Task prompt
The output must be the data, printed exactly as written.
== == ==
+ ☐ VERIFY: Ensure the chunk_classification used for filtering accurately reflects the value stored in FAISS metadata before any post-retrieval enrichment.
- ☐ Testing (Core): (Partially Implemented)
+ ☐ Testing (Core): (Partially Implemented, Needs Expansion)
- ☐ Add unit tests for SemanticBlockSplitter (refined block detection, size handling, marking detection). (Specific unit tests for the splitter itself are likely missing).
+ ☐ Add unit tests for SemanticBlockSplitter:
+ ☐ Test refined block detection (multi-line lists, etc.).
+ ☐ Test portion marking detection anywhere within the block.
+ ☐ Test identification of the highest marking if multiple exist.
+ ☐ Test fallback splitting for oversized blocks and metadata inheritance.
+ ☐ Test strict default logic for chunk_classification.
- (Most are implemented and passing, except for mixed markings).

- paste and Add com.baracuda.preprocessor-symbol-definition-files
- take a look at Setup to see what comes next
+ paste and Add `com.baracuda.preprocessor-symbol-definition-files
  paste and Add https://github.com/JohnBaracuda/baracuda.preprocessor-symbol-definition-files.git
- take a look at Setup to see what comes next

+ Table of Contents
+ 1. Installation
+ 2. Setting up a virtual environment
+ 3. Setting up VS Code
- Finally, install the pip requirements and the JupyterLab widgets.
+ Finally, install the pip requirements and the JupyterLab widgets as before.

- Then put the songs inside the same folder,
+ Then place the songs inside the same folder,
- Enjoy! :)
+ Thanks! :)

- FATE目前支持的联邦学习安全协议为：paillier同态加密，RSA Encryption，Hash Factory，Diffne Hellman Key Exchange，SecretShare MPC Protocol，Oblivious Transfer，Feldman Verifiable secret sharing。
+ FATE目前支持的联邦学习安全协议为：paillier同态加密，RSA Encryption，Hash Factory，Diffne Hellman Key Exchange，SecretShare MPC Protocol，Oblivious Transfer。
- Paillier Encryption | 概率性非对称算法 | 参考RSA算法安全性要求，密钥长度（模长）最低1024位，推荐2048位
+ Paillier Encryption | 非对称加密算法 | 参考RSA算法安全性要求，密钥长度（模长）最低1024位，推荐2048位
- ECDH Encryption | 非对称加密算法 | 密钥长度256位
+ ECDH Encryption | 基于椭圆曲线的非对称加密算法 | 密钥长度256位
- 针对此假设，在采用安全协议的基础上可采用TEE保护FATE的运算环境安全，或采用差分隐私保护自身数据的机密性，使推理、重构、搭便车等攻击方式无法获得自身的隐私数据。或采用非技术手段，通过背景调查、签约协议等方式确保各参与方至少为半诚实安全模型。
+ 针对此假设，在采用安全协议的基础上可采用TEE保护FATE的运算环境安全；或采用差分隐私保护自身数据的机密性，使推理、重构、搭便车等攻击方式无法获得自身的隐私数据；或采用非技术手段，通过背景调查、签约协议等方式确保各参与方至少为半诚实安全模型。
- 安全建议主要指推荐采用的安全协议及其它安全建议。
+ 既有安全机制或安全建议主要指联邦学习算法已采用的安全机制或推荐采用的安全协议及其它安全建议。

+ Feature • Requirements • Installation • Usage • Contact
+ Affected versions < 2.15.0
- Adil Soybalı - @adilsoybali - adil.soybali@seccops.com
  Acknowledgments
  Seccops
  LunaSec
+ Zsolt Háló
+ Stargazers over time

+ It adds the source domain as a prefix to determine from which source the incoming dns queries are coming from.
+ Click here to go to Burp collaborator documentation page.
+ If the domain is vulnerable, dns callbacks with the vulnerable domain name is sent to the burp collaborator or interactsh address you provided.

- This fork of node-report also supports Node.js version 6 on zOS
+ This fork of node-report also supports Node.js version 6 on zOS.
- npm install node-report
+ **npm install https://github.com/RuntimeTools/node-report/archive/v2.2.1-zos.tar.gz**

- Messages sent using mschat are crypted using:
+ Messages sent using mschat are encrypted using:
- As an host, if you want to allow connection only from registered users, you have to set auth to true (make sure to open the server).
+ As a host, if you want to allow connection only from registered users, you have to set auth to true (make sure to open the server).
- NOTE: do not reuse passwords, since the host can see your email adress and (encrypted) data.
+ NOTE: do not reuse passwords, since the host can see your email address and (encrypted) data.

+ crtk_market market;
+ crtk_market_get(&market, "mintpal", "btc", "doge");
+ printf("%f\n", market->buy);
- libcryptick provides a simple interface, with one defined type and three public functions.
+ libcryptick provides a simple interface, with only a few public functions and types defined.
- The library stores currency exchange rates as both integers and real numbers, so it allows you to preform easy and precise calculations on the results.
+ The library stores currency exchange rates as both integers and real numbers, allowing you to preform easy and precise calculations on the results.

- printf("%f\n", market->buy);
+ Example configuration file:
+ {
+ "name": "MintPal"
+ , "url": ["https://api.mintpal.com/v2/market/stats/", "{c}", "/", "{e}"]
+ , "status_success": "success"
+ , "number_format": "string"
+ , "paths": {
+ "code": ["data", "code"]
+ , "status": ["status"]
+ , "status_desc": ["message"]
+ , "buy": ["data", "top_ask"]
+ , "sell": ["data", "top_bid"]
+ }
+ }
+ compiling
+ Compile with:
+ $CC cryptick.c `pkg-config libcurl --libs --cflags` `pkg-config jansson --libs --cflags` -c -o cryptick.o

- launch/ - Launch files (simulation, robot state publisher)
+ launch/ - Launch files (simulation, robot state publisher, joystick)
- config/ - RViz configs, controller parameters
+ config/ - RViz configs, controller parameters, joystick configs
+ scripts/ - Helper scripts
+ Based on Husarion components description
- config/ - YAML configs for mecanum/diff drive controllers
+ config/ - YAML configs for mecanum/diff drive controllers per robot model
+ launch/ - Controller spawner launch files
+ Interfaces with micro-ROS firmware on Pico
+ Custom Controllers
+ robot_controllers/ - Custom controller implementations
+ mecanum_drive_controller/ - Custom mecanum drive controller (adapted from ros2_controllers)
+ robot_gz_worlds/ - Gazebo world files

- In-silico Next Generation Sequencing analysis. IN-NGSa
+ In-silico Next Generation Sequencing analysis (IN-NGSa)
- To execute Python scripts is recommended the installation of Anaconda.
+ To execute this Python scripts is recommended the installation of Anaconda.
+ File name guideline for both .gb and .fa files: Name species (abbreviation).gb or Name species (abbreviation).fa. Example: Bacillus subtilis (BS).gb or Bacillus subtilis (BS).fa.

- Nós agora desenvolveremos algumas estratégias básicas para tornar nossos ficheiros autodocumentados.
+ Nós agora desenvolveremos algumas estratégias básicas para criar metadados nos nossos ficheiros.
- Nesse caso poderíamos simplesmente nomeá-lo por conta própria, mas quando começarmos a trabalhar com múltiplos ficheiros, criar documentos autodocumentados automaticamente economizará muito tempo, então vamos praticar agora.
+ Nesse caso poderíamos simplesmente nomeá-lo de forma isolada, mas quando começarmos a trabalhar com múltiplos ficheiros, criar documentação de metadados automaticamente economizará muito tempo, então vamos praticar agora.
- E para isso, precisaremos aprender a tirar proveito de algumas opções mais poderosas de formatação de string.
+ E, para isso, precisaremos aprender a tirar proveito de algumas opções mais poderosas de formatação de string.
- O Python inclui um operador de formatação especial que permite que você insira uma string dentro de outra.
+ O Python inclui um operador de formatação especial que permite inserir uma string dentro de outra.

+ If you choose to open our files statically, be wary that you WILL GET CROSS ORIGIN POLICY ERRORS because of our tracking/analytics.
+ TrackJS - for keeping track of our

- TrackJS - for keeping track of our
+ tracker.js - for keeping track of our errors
== == ==
Answer area
+ ☐ VERIFY: Ensure the chunk_classification used for filtering accurately reflects the value stored in FAISS metadata before any post-retrieval enrichment.
- ☐ Testing (Core): (Partially Implemented)
+ ☐ Testing (Core): (Partially Implemented, Needs Expansion)
- ☐ Add unit tests for SemanticBlockSplitter (refined block detection, size handling, marking detection). (Specific unit tests for the splitter itself are likely missing).
+ ☐ Add unit tests for SemanticBlockSplitter:
+ ☐ Test refined block detection (multi-line lists, etc.).
+ ☐ Test portion marking detection anywhere within the block.
+ ☐ Test identification of the highest marking if multiple exist.
+ ☐ Test fallback splitting for oversized blocks and metadata inheritance.
+ ☐ Test strict default logic for chunk_classification.
- (Most are implemented and passing, except for mixed markings).

- paste and Add com.baracuda.preprocessor-symbol-definition-files
- take a look at Setup to see what comes next
+ paste and Add `com.baracuda.preprocessor-symbol-definition-files
  paste and Add https://github.com/JohnBaracuda/baracuda.preprocessor-symbol-definition-files.git
- take a look at Setup to see what comes next

+ Table of Contents
+ 1. Installation
+ 2. Setting up a virtual environment
+ 3. Setting up VS Code
- Finally, install the pip requirements and the JupyterLab widgets.
+ Finally, install the pip requirements and the JupyterLab widgets as before.

- Then put the songs inside the same folder,
+ Then place the songs inside the same folder,
- Enjoy! :)
+ Thanks! :)

- FATE目前支持的联邦学习安全协议为：paillier同态加密，RSA Encryption，Hash Factory，Diffne Hellman Key Exchange，SecretShare MPC Protocol，Oblivious Transfer，Feldman Verifiable secret sharing。
+ FATE目前支持的联邦学习安全协议为：paillier同态加密，RSA Encryption，Hash Factory，Diffne Hellman Key Exchange，SecretShare MPC Protocol，Oblivious Transfer。
- Paillier Encryption | 概率性非对称算法 | 参考RSA算法安全性要求，密钥长度（模长）最低1024位，推荐2048位
+ Paillier Encryption | 非对称加密算法 | 参考RSA算法安全性要求，密钥长度（模长）最低1024位，推荐2048位
- ECDH Encryption | 非对称加密算法 | 密钥长度256位
+ ECDH Encryption | 基于椭圆曲线的非对称加密算法 | 密钥长度256位
- 针对此假设，在采用安全协议的基础上可采用TEE保护FATE的运算环境安全，或采用差分隐私保护自身数据的机密性，使推理、重构、搭便车等攻击方式无法获得自身的隐私数据。或采用非技术手段，通过背景调查、签约协议等方式确保各参与方至少为半诚实安全模型。
+ 针对此假设，在采用安全协议的基础上可采用TEE保护FATE的运算环境安全；或采用差分隐私保护自身数据的机密性，使推理、重构、搭便车等攻击方式无法获得自身的隐私数据；或采用非技术手段，通过背景调查、签约协议等方式确保各参与方至少为半诚实安全模型。
- 安全建议主要指推荐采用的安全协议及其它安全建议。
+ 既有安全机制或安全建议主要指联邦学习算法已采用的安全机制或推荐采用的安全协议及其它安全建议。

+ Feature • Requirements • Installation • Usage • Contact
+ Affected versions < 2.15.0
- Adil Soybalı - @adilsoybali - adil.soybali@seccops.com
  Acknowledgments
  Seccops
  LunaSec
+ Zsolt Háló
+ Stargazers over time

+ It adds the source domain as a prefix to determine from which source the incoming dns queries are coming from.
+ Click here to go to Burp collaborator documentation page.
+ If the domain is vulnerable, dns callbacks with the vulnerable domain name is sent to the burp collaborator or interactsh address you provided.

- This fork of node-report also supports Node.js version 6 on zOS
+ This fork of node-report also supports Node.js version 6 on zOS.
- npm install node-report
+ **npm install https://github.com/RuntimeTools/node-report/archive/v2.2.1-zos.tar.gz**

- Messages sent using mschat are crypted using:
+ Messages sent using mschat are encrypted using:
- As an host, if you want to allow connection only from registered users, you have to set auth to true (make sure to open the server).
+ As a host, if you want to allow connection only from registered users, you have to set auth to true (make sure to open the server).
- NOTE: do not reuse passwords, since the host can see your email adress and (encrypted) data.
+ NOTE: do not reuse passwords, since the host can see your email address and (encrypted) data.

+ crtk_market market;
+ crtk_market_get(&market, "mintpal", "btc", "doge");
+ printf("%f\n", market->buy);
- libcryptick provides a simple interface, with one defined type and three public functions.
+ libcryptick provides a simple interface, with only a few public functions and types defined.
- The library stores currency exchange rates as both integers and real numbers, so it allows you to preform easy and precise calculations on the results.
+ The library stores currency exchange rates as both integers and real numbers, allowing you to preform easy and precise calculations on the results.

- printf("%f\n", market->buy);
+ Example configuration file:
+ {
+ "name": "MintPal"
+ , "url": ["https://api.mintpal.com/v2/market/stats/", "{c}", "/", "{e}"]
+ , "status_success": "success"
+ , "number_format": "string"
+ , "paths": {
+ "code": ["data", "code"]
+ , "status": ["status"]
+ , "status_desc": ["message"]
+ , "buy": ["data", "top_ask"]
+ , "sell": ["data", "top_bid"]
+ }
+ }
+ compiling
+ Compile with:
+ $CC cryptick.c `pkg-config libcurl --libs --cflags` `pkg-config jansson --libs --cflags` -c -o cryptick.o

- launch/ - Launch files (simulation, robot state publisher)
+ launch/ - Launch files (simulation, robot state publisher, joystick)
- config/ - RViz configs, controller parameters
+ config/ - RViz configs, controller parameters, joystick configs
+ scripts/ - Helper scripts
+ Based on Husarion components description
- config/ - YAML configs for mecanum/diff drive controllers
+ config/ - YAML configs for mecanum/diff drive controllers per robot model
+ launch/ - Controller spawner launch files
+ Interfaces with micro-ROS firmware on Pico
+ Custom Controllers
+ robot_controllers/ - Custom controller implementations
+ mecanum_drive_controller/ - Custom mecanum drive controller (adapted from ros2_controllers)
+ robot_gz_worlds/ - Gazebo world files

- In-silico Next Generation Sequencing analysis. IN-NGSa
+ In-silico Next Generation Sequencing analysis (IN-NGSa)
- To execute Python scripts is recommended the installation of Anaconda.
+ To execute this Python scripts is recommended the installation of Anaconda.
+ File name guideline for both .gb and .fa files: Name species (abbreviation).gb or Name species (abbreviation).fa. Example: Bacillus subtilis (BS).gb or Bacillus subtilis (BS).fa.

- Nós agora desenvolveremos algumas estratégias básicas para tornar nossos ficheiros autodocumentados.
+ Nós agora desenvolveremos algumas estratégias básicas para criar metadados nos nossos ficheiros.
- Nesse caso poderíamos simplesmente nomeá-lo por conta própria, mas quando começarmos a trabalhar com múltiplos ficheiros, criar documentos autodocumentados automaticamente economizará muito tempo, então vamos praticar agora.
+ Nesse caso poderíamos simplesmente nomeá-lo de forma isolada, mas quando começarmos a trabalhar com múltiplos ficheiros, criar documentação de metadados automaticamente economizará muito tempo, então vamos praticar agora.
- E para isso, precisaremos aprender a tirar proveito de algumas opções mais poderosas de formatação de string.
+ E, para isso, precisaremos aprender a tirar proveito de algumas opções mais poderosas de formatação de string.
- O Python inclui um operador de formatação especial que permite que você insira uma string dentro de outra.
+ O Python inclui um operador de formatação especial que permite inserir uma string dentro de outra.

+ If you choose to open our files statically, be wary that you WILL GET CROSS ORIGIN POLICY ERRORS because of our tracking/analytics.
+ TrackJS - for keeping track of our

- TrackJS - for keeping track of our
+ tracker.js - for keeping track of our errors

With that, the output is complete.